Reste que pour nombre de Canadiens, le 17 octobre 2018 restera une journée historique et du Pacifique à l'Atlantique, des dizaines de fêtes ont été spécialement prévues mercredi, en particulier à Toronto et à Montréal.
Cette légalisation est également célébrée à la Bourse de Toronto, où des milliards de dollars ont été investis dans cette nouvelle industrie au cours des derniers mois. Le leader du marché, Canopy Growth, a par exemple gagné 448% en un an et valait mardi soir 13,88 milliards de dollars.
Selon les statistiques officielles, 16% de la population canadienne a fumé du cannabis en 2017, ce qui représente 773 tonnes de drogue douce.
Il semble inévitable que les 120 producteurs autorisés actuellement ne soient pas en mesure de satisfaire toute la demande dans l'immédiat.
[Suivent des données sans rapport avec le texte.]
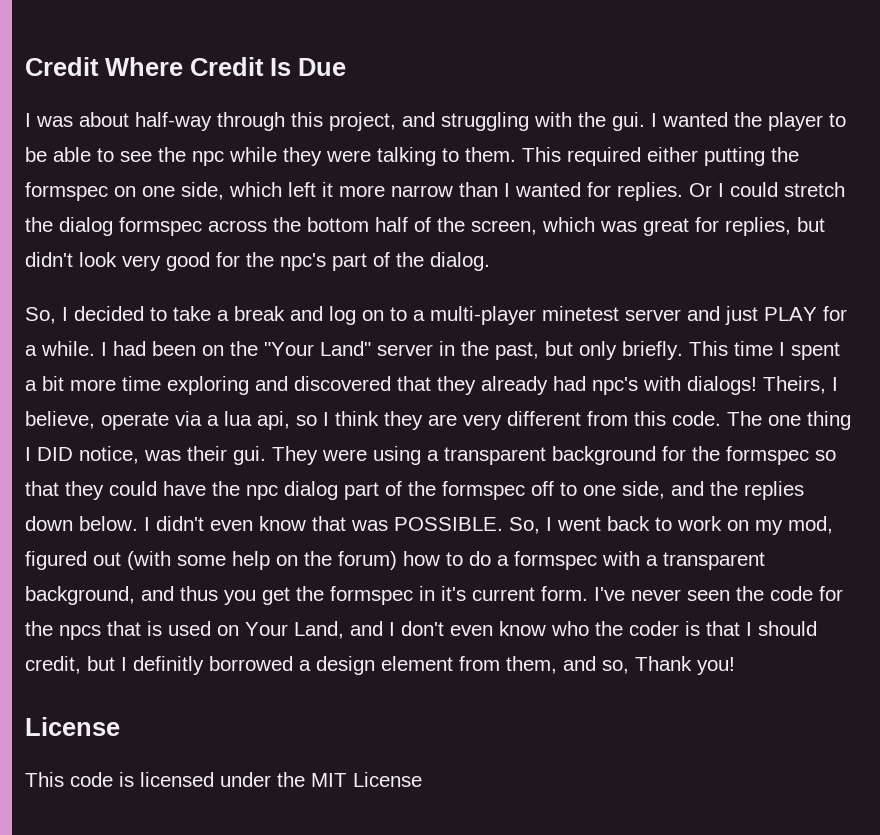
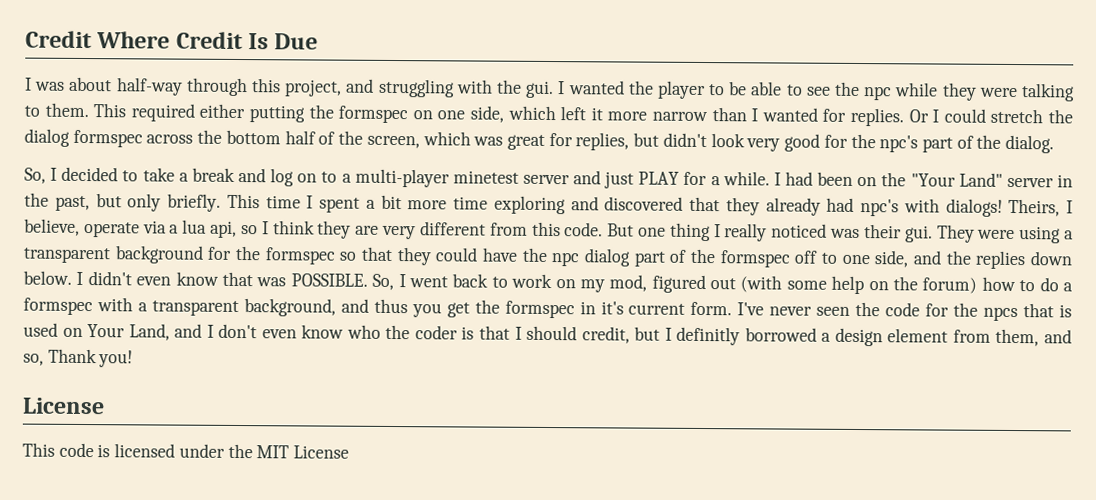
[727,411,762,426] The -> [607,223,635,237] But
[37,446,139,464] DID notice, -> [724,223,828,242] really noticed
Mais pour Bill Blair, ministre chargé de la Réduction du crime organisé, il est envisageable de ravir 25% du marché noir d'ici la fin 2018 et environ la moitié d'ici un an.
"De nombreuses personnes pensent que la légalisation est un événement, mais c'est un processus", a-t-il déclaré à l'AFP. "Pendant près d'un siècle, les groupes criminels contrôlaient entièrement le marché, 100% de sa production et de sa distribution et ils en ont tiré des bénéfices de plusieurs milliards de dollars chaque année", rappelle-t-il. "Ils ne vont pas disparaître tranquillement du jour au lendemain".
Selon le ministère de la Justice, éradiquer le marché noir prendra ainsi au moins quatre ans.